I don't read a lot of books aimed at the MBA crowd, but one set I have liked, and sometimes cite here, are Clayton Christensen's on inovation and disruption. As you may have heard, a recent article in the New Yorker by Jill Lepore took a gimlet-eye view to the whole concept and raised serious questions about Christensen's methods. This was then summarized by another author in Slate and since then Christensen has responded in part via a Business Week interview. He's also scheduled to be interviewed on PBS this weekend, so likely there will be further developments. Indeed, after sketching this out on the commute home I discovered a Financial Times article whose tone is very similar to what I have written below.

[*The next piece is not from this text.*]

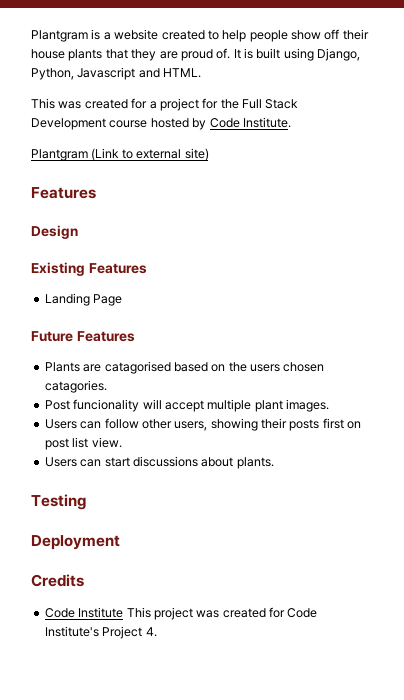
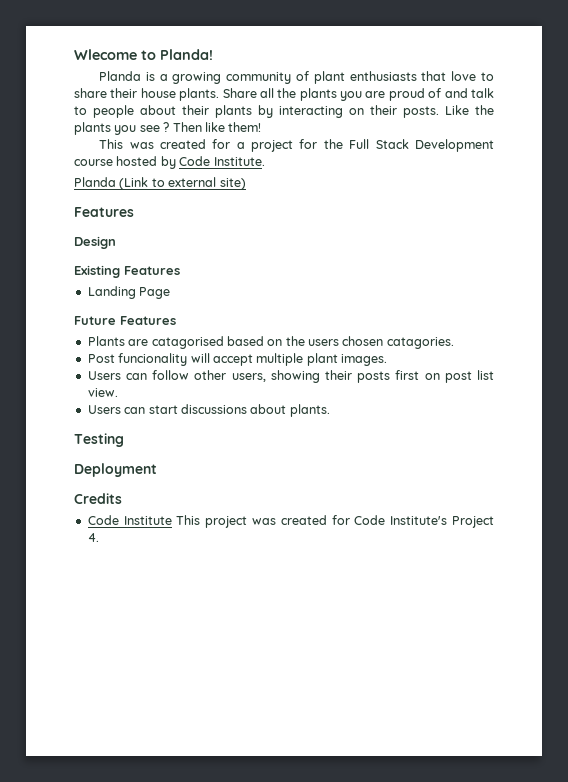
[31,29,369,42] [31,48,361,61] [31,67,202,80] Plantgram is a website created to help people show off their house plants that they are proud of. It is built using Django, Python, Javascript and HTML. -> [74,49,213,60] [99,71,494,84] [74,88,494,101] [74,105,494,118] [74,122,262,135] Wlecome to Planda! // Planda is a growing community of plant enthusiasts that love to share their house plants. Share all the plants you are proud of and talk to people about their plants by interacting on their posts. Like the plants you see ? Then like them!
[31,149,88,161] Plantgram -> [74,177,116,187] Planda

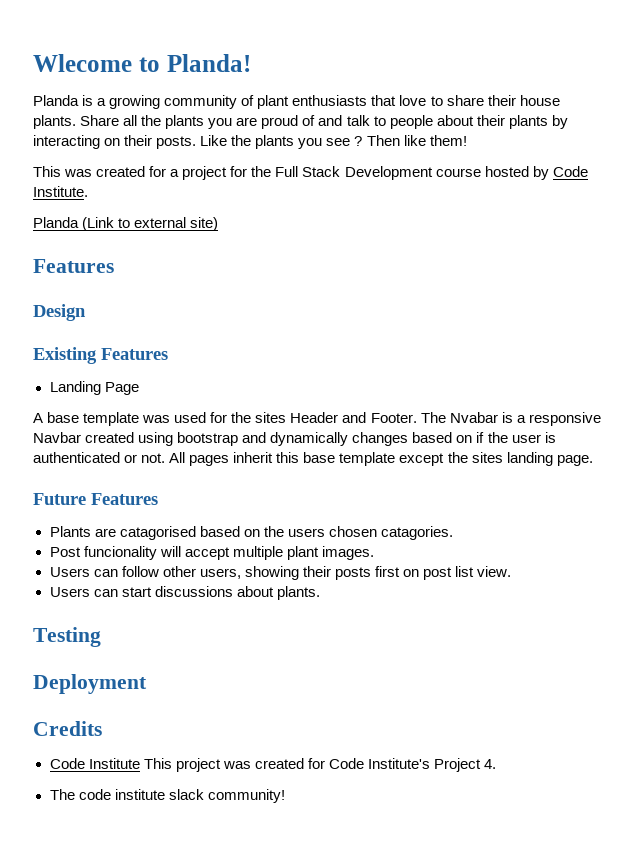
(171, 293) none -> [33,412,601,426] [33,432,556,446] [33,452,593,466] // A base template was used for the sites Header and Footer. The Nvabar is a responsive Navbar created using bootstrap and dynamically changes based on if the user is authenticated or not. All pages inherit this base template except the sites landing page.
(99, 537) none -> [49,789,285,803] // The code institute slack community!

Lepore's piece is definitely worth reading, though I definitely don't agree with Edward Tufte (another author I admire & often cite) that this was an "A+" article. There's also parts that can be just skipped over: Lepore engages in a shooting-fish-in-a-barrel exercise going after the army of business consultants and pseudo-journalists who mindlessly bleat "disruption!" and "innovation!".
Christensen has written a raft of books (I've read maybe 4 of them) as well as a pile of academic papers, so one New Yorker piece can't cover all the bases. Indeed, one of Christensen's complaints in the Business Week interview is that Lepore did not appear read any of the academic work that fleshed out the work or dealt with issues that arose after the books were published. An even bigger complaint of his is that Lepore didn't interview him and give him an opportunity to address the issues she raises.
the key issue Lepore raises is the very real possibility that Christensen has picked and trimmed his data. In particular, she charges that he misclassified several companies in his analyses as failures, when they actually succeeded. Some of this rings true, but a lot gets down to definitions. For example, if a company sidesteps from the hard disk drive market to floppies, has it been successfully disrupted (as Christensen claims) or survived (as Lepore claims).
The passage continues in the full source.